In early March, President Donald Trump said that restrictions he placed on travel to and from China “saved a lot of lives,” a claim that grew to “probably tens of thousands” and “hundreds of thousands” by early April. But we found no support for such figures.
The few studies that have been done estimate the U.S.’ and other countries’ travel restrictions regarding China had modest impacts, slowing the initial spread outside of China but not containing the coronavirus pandemic. We didn’t find a study that looked at the U.S. restrictions alone, and we found only one non-peer-reviewed study, on Australia, that found an impact of such policies on deaths, though it has significant limitations.
Past studies, too, have found international travel restrictions could delay the path of the spread of diseases but do little to contain them.
Saad B. Omer, director of the Yale Institute for Global Health, told us he hasn’t seen any evidence to support the president’s claims. Previous studies of viruses with a reproduction number of 1.9 or higher, meaning the average number of other people one person infects, have shown the restrictions have to be very strict to have an effect, he said. Travel restrictions “can have an impact if you shut down 90% of all travel,” Omer said. But, “even then, it delays it a little bit but it doesn’t stop it.”
Omer co-authored a Feb. 3 article on why a travel ban wouldn’t stop the coronavirus.
Alex Nowrasteh, director of immigration studies at the libertarian Cato Institute’s Center for Global Liberty and Prosperity, looked at several of the same studies we examined and concluded that “by themselves, travel restrictions do little but delay the onset of a crisis mentality and shift the curve to the right rather than flattening it.”
As we have found with prior claims from the president, Trump’s assertions have progressively grown:
Trump, March 5, Fox News town hall: But as soon as I heard that China had a problem, I said, “What’s going on with China? How many people are coming in?” … [Y]ou both know that I closed the borders very early. …. You know,
it saved a lot of lives.
Trump, March 17, coronavirus task force briefing: We closed it down to China, the source, very, very early. Very, very early. Far earlier than even the great professionals wanted to do. And I think, in the end, that’s going to be —
that will have saved a tremendous number of lives.
Trump, March 24, Fox News virtual town hall: I made a decision to close off to China. … Thousands and thousands of more people —
probably tens of thousands would be dead right now if I didn’t make that decision.
Trump, April 7, task force briefing: And I was called all sorts of names when I closed it down to China. …. If I didn’t do it — if I didn’t do that,
we would’ve had hundreds of thousands more people dying.
We asked the White House for support for the president’s claims, specifically whether there was support for his claims of “tens of thousands” or “hundreds of thousands” of lives saved. We haven’t received a response.
On Jan. 31, the Trump administration declared a public health emergency for the novel coronavirus and announced travel restrictions to and from China, effective Feb. 2. As of that date, there were nine confirmed cases of COVID-19, the disease caused by the novel coronavirus, in the U.S., though there had been very little testing. At that point, the Centers for Disease Control and Prevention had not yet sent test kits to public health labs, so all testing was done through the CDC.
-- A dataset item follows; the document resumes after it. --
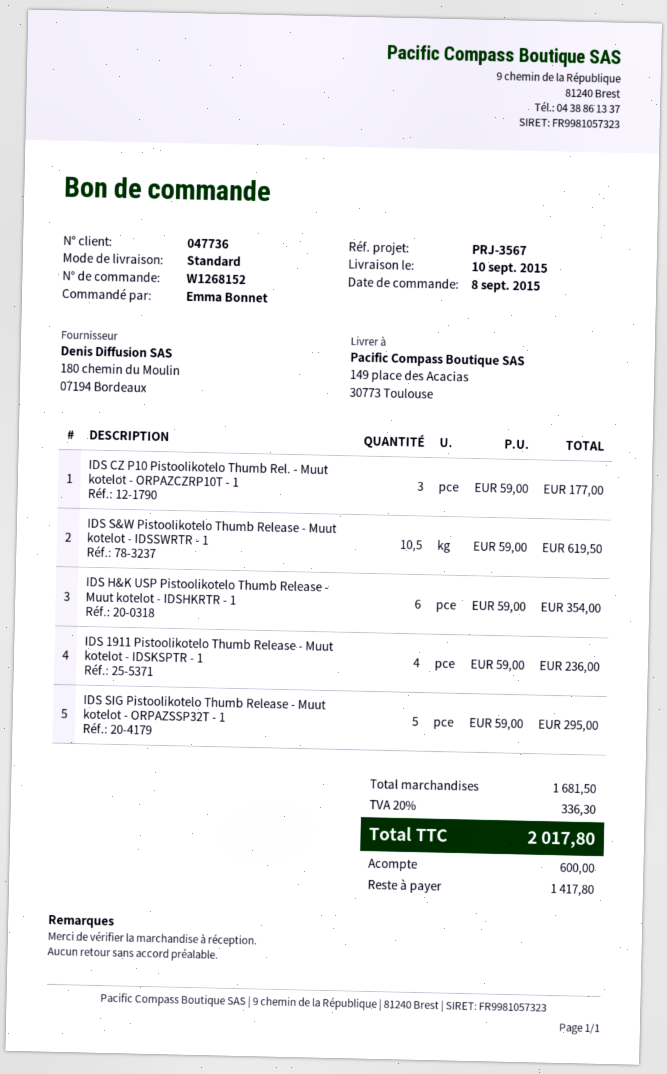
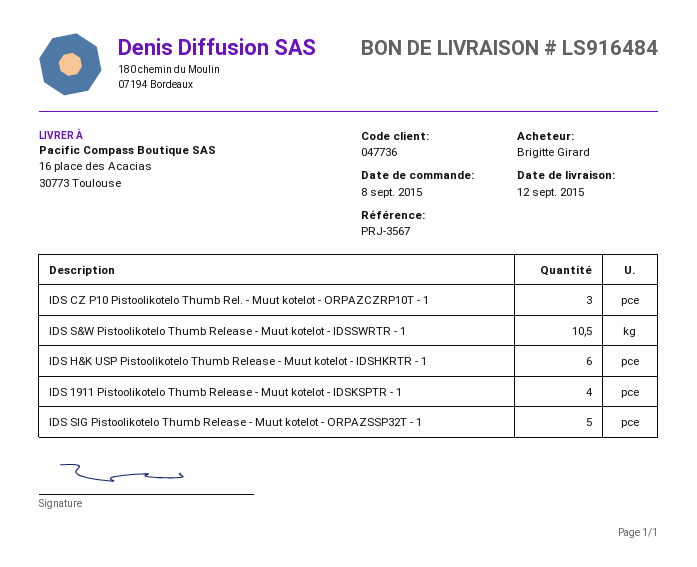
delivery date: 2015-09-10 -> 2015-09-12
ordered by: Emma Bonnet -> Brigitte Girard
ship to: 149 place des Acacias, 30773 Toulouse -> 16 place des Acacias, 30773 Toulouse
Currently, the U.S. has the most confirmed COVID-19 cases in the world. As of April 10, the U.S. had more than 486,000 cases and nearly 18,000 deaths, according to John Hopkins University’s Center for Systems Science and Engineering.
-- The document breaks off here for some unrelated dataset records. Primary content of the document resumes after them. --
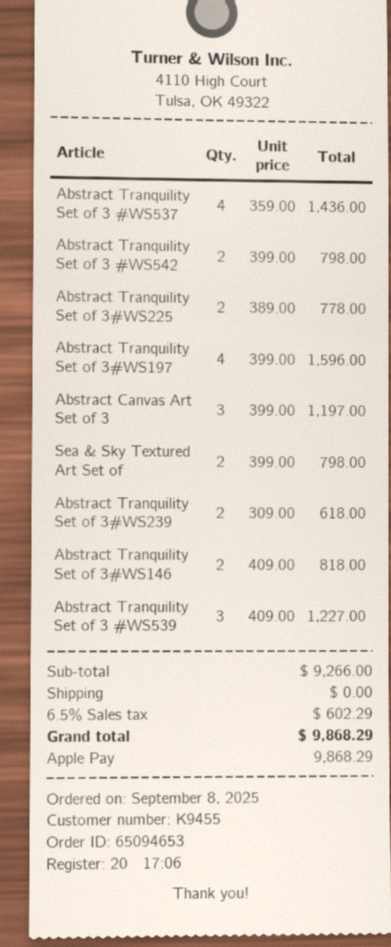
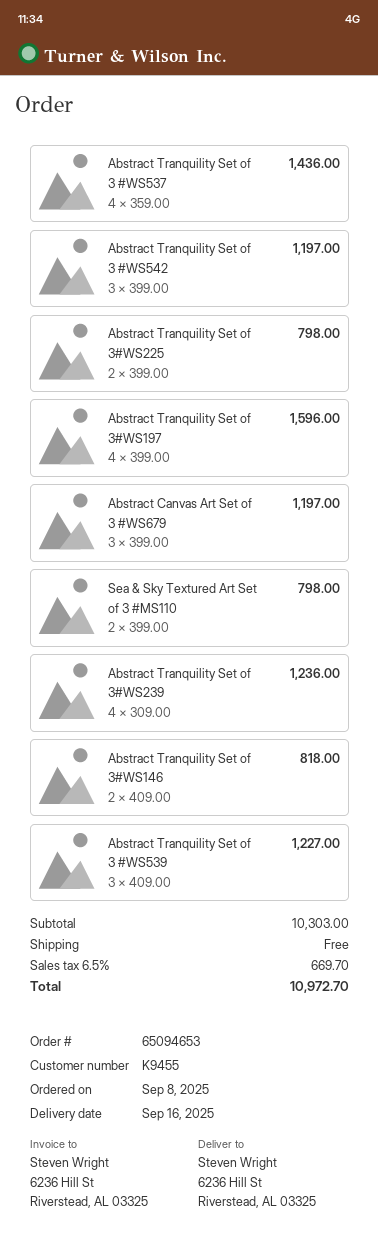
Abstract Tranquility Set of 3 #WS542: 2 x 399.00 = 798.00 -> 3 x 399.00 = 1197.00
Abstract Tranquility Set of 3#WS225: 2 x 389.00 = 778.00 -> 2 x 399.00 = 798.00
Abstract Tranquility Set of 3#WS239: 2 x 309.00 = 618.00 -> 4 x 309.00 = 1236.00
subtotal: 9266.00 -> 10303.00
tax: 6.5% = 602.29 -> 6.5% = 669.70
total: 9868.29 -> 10972.70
Under the travel restrictions, non-U.S. citizens, other than the immediate family of U.S. citizens and permanent residents, were prohibited from entering the U.S. if they had traveled to China within the previous two weeks.
As we’ve written before, a study published in the journal Science on March 6 estimated that travel restrictions instituted in Wuhan, China, where the coronavirus outbreak began, and those put in place by several countries in early February regarding China would “only modestly” affect the spread of the pandemic.
The researchers — a team from the U.S., Italy and China, led by Northeastern University in Boston — used a model to estimate the impact. The model showed that a travel ban in Wuhan “was initially effective at reducing international case importations,” but “the number of cases observed outside Mainland China will resume its growth after 2-3 weeks from cases that originated elsewhere.” It found that restrictions by other countries would have “a modest effect” if they reduced travel to and from China by up to 90%, unless those restrictions were “paired with public health interventions and behavioral changes that achieve a considerable reduction in the disease transmissibility.”
In other words, travel restrictions could delay, but not stop, the spread of the disease, and social distancing and hand-washing behaviors would reduce the transmission of the disease.